Monday, August 21, 2017

The Grandmother of the Fairy Gardens!

Friends, do I have a treat in store for you today! And this is purely thanks to the kindness of a reader, Pam P., who recently sent me an email and shared photos of some of the fairy gardens she and her grandchildren have made this summer. When I asked whether I might share them here, she graciously said yes, and I hope you'll be as inspired by her ideas as I was! Here is Pam's own fairy garden. 

 I love that her fairy is holding a teapot, and you'll also note that adorable table with two teacups and saucers sitting at the center of the vignette! (And those tiny mushrooms—adorable!)

Here is Pam's granddaughter Lainey, 14, with her fairy garden composed in a beautiful ruffled container and sporting several levels of interest. I had not considered elevating a feature within a fairy garden, but what a great idea!

And here is a more detailed shot of Lainey's garden. "We made the little table for the cup and saucer out of rocks and jewelry-making pieces," Pam said. Brilliant!

Eleven-year-old Saralynn made a fairy garden as well, and I'm so impressed that all three ladies made quite different styles of fairy garden. Pam searched thrift stores for bowls,  she said, but the lovely fairy came from Pike's! (It had not dawned on me to search an actual nursery for fairy garden supplies. But of course!)

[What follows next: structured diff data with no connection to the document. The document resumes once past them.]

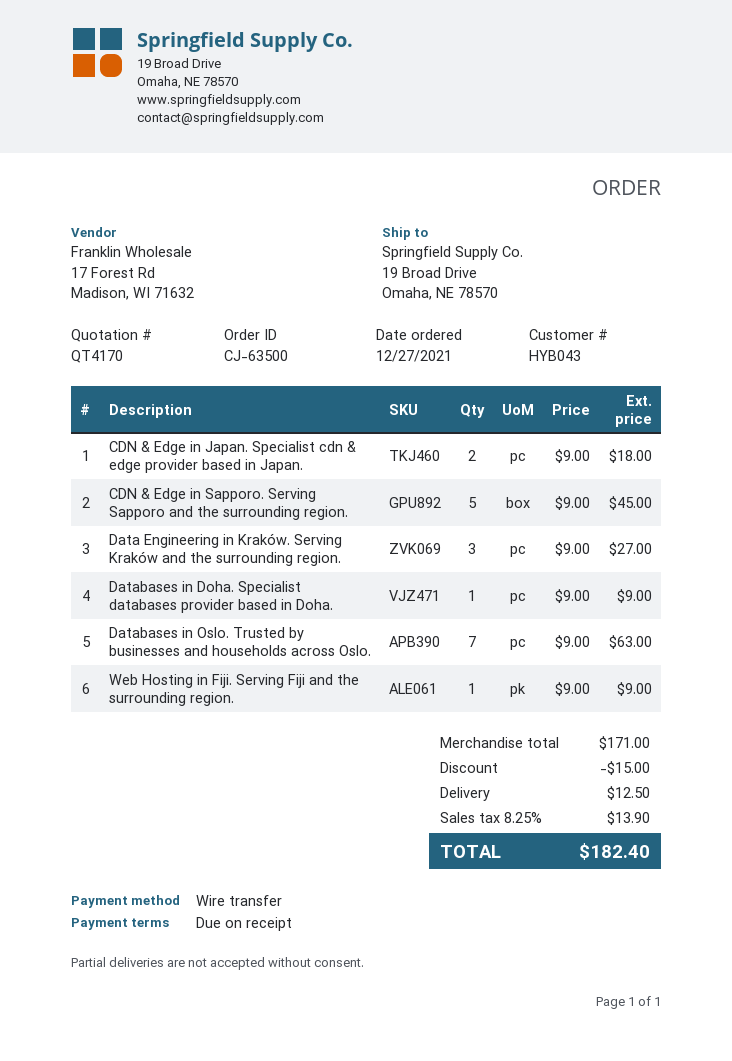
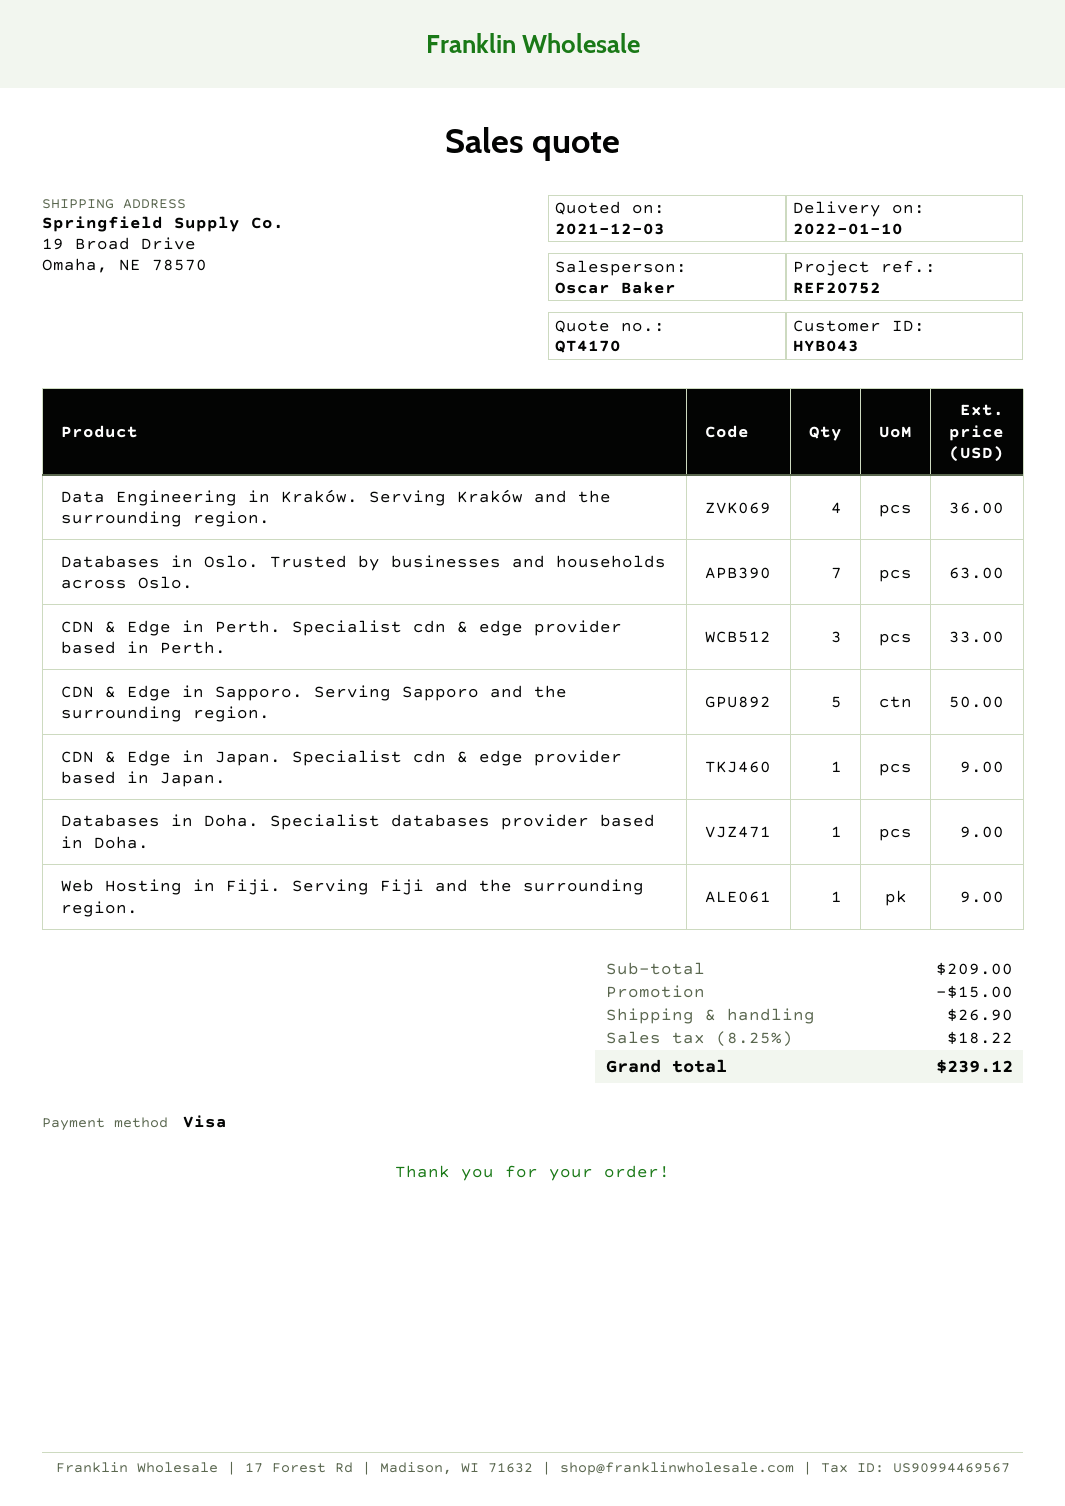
payment method: bank transfer -> Visa
CDN & Edge in Japan. Specialist cdn & edge provider based in Japan.: 2 for 18.00 -> 1 for 9.00
CDN & Edge in Sapporo. Serving Sapporo and the surrounding region.: 5 for 45.00 -> 5 for 50.00
Data Engineering in Kraków. Serving Kraków and the surrounding region.: 3 for 27.00 -> 4 for 36.00
CDN & Edge in Perth. Specialist cdn & edge provider based in Perth.: none -> 3 for 33.00
subtotal: 171.00 -> 209.00
shipping: 12.50 -> 26.90
tax: 8.25% = 13.90 -> 8.25% = 18.22
total: 182.40 -> 239.12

For this scene, Pam said, the tiny cups and saucers on that darling little table and chairs are actually *jewelry charms* from Michaels!

And while grandson Carter isn't pictured (and probably wouldn't want to be featured on a tea blog!), Pam did share the "man cave" he made, which I thought was a terrific twist on this idea, and one some of you may wish to keep in mind if you have young grandsons or nephews who might like to make one of these. She said Carter's container is a pot his dad uses when camping, and the "ladder" on the side is made out of Lincoln logs!

After being inspired by Pam, I visited both Michaels and JoAnn over the weekend (and Hobby Lobby is on the list as well), and I'm going to start with a fall-themed fairy garden and try to update it seasonally. Here are my takeaways after reading Pam's advice and checking out the local stores:

— Shop thrift stores for unusual containers for fairy gardens.
— "Nature provides beautiful items for decorating them as well." White rocks and river rocks work nicely, she said.
— At Michaels, the fairy items and the miniatures are on opposite sides of the store, Pam pointed out, so  check out both.
— Pam noted that fairy garden items sometimes get discounted. At the Fayetteville Michaels, she found some fairy garden items for 70 percent off! (And I noticed on Saturday that JoAnn had fall fairy garden items at 50 percent off already.)